Le reste se perdit dans un murmure confus, car le psychiatre venait de refermer la porte. Sa dernière vision fut d’un Clergerie si béant de stupeur, que, dans le tumulte de ses pensées, il eut le sentiment vague d’une erreur commise, ce pincement du diaphragme particulier aux distraits, lorsqu’une présence étrangère, à peine distincte, déjà s’impose à leur songe. Mais le système d’images demi-délirantes que la fureur et la déception avaient formé un moment plus tôt restait trop cohérent pour ne pas l’emporter, une fraction de seconde du moins, sur le témoignage même des sens. À ce retard presque imperceptible, à la brisure du rythme intérieur, on eût pu sans doute mesurer le progrès de sa démence. Car bien avant que l’intelligence, enfin pétrifiée, ne se fixe pour jamais dans une immobilité monstrueuse, vraiment minérale, et qui fait un si cruel contraste avec la vaine agitation des membres, les images ont une viscosité singulière, s’agglutinent, n’en finissent plus de quitter le champ de la conscience, y laissent une traînée brillante. Et pourtant, cette fois encore, le geste de La Pérouse devança la pensée, en sorte que son attitude fut réellement celle d’un étourdi qui s’est trompé de porte et se retrouve dans la pénombre d’une bibliothèque aux volets clos, quand il croyait déboucher sur un jardin. Sa voix seule l’eût trahi, peut-être.
– Je vous présente mes excuses, fit-il. Où ai-je la tête ?
– Sur vos épaules, monsieur, répondit l’abbé Cénabre. Permettez-moi une innocente plaisanterie. À en croire quelques-uns des administrés du gouverneur Pescennius, le premier évêque de Paris et ses compagnons Rustique et Éleuthère n’eussent pu en dire autant.
On entendit le rire unique, que Lagarrigue compare au roulement du petit tambour d’écorce soudanais, et qui sembla monter tout d’un trait de cette poitrine profonde. Il faillit faire perdre contenance au médecin.
Mais La Pérouse n’est pas homme à céder la place. Il a mieux que le sang-froid du courtisan que rien n’embarrasse, l’impassible grossièreté du maître de tant de secrets honteux ou lamentables, dressé à forcer, comme d’un seul coup de bélier, en quelques mots impitoyables, des âmes d’avance rendues, qu’il serait dangereux de ménager.
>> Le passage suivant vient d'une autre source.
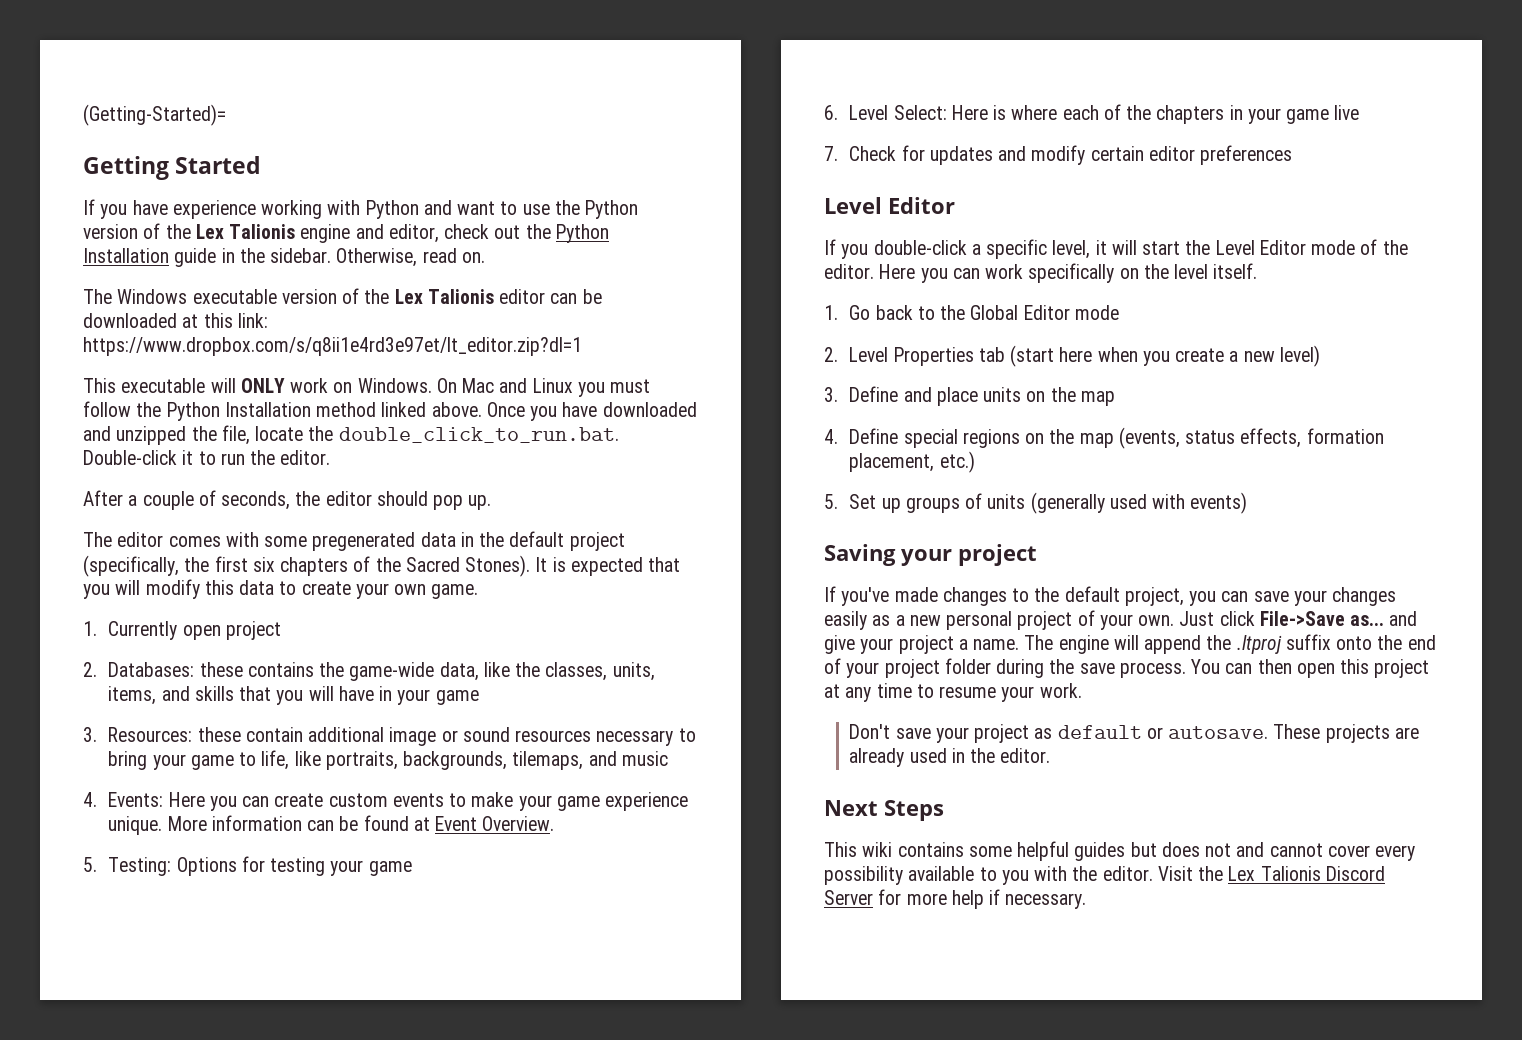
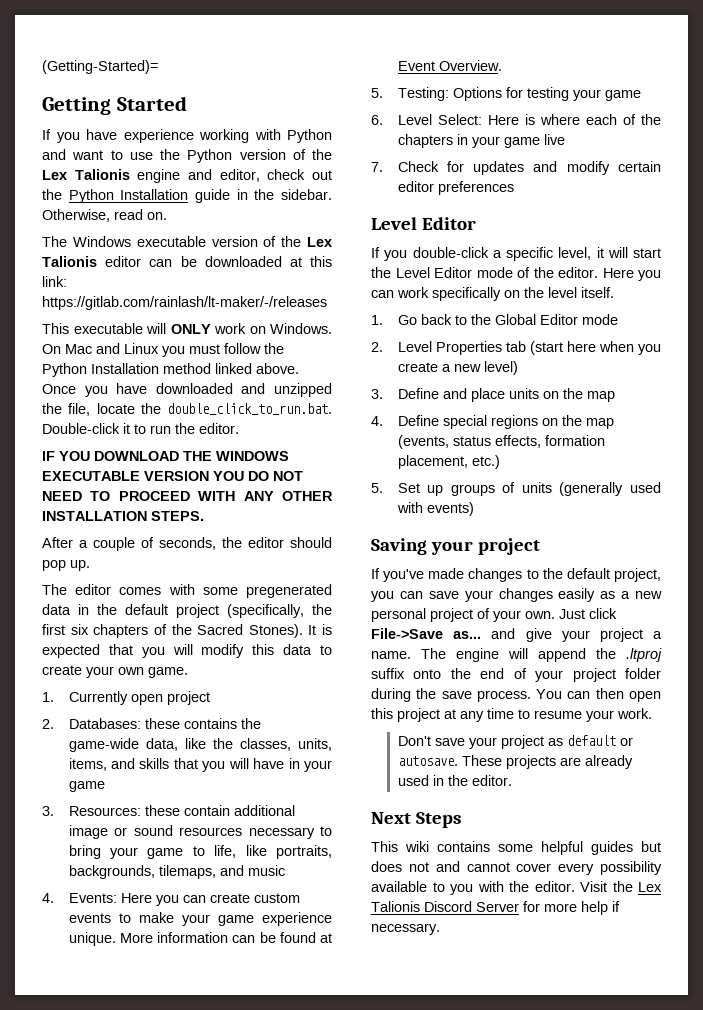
[83,337,582,356] https://www.dropbox.com/s/q8ii1e4rd3e97et/lt_editor.zip?dl=1 -> [42,296,327,310] https://gitlab.com/rainlash/lt-maker/-/releases
(331, 457) none -> [42,451,289,461] [42,471,303,481] [42,491,333,501] [42,511,204,521] // IF YOU DOWNLOAD THE WINDOWS EXECUTABLE VERSION YOU DO NOT NEED TO PROCEED WITH ANY OTHER INSTALLATION STEPS.

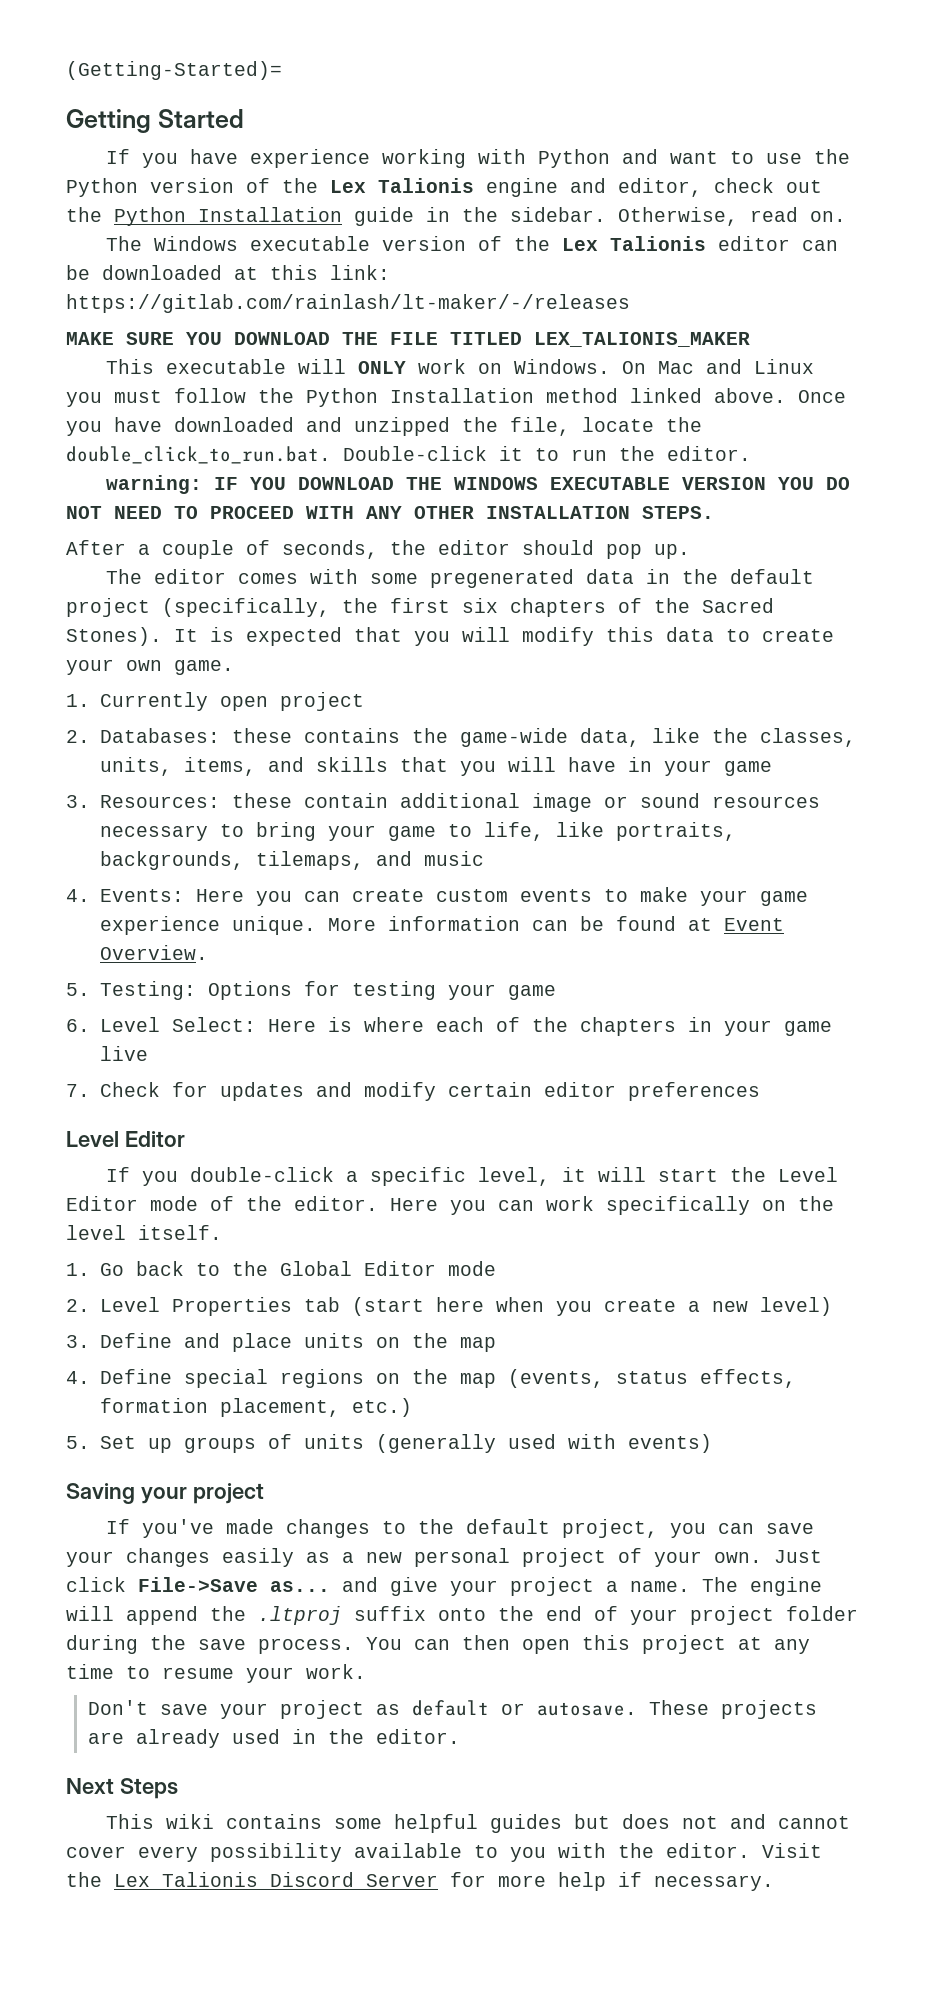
(327, 303) none -> [66,332,750,347] // MAKE SURE YOU DOWNLOAD THE FILE TITLED LEX_TALIONIS_MAKER
(239, 428) none -> [106,475,203,494] warning:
– J’ai la voix trop haute et trop claire, dit-il avec une franchise sauvage, et vous avez eu tort d’écouter. Sur le chapitre de certains syndromes d’un caractère spécial, un prêtre est toujours un peu secret. La vieille morale empirique voyait à tort dans l’hypersexuel l’homme dangereux, l’homme de désordre. On devrait se souvenir que toutes les révolutions ont été faites par des eunuques : Jean-Jacques, Robespierre, Cromwell, étaient des pisse-froid.
L’abbé Cénabre posa sans hâte le livre qu’il tenait à la main, et dans le mouvement qu’il fit pour se lever, sa tête et ses épaules rentrèrent dans l’ombre. Un mince rayon de soleil jouait sur sa pauvre chaîne de montre.
– Je devine que vous désirez éviter un malentendu possible grâce à un excès de sincérité, dit-il. Mais je ne comprends pas un traître mot à ce que je viens d’entendre. Qu’ai-je à faire avec Jean-Jacques, Robespierre ou Cromwell ? Ce sont là des propos de médium. Rassurez-vous d’ailleurs : il est impossible de surprendre une conversation ici, d’une pièce à l’autre. L’expérience vous en convaincra très aisément. Il se rassit doucement. La lumière venait maintenant au ras de ses épais cheveux, à peine gris. Son regard attentif luisait au-dessous. La tristesse inexorable en frappa La Pérouse. Une réplique insolente qu’il préparait sécha sur ses lèvres. Il haussa seulement les épaules, fit un geste de doute ou d’impuissance et rentra dans le bureau qu’il traversa sans tourner la tête. Derrière son rempart d’in-quarto, Clergerie n’adressa qu’à la porte trop vite refermée un vague sourire douloureux.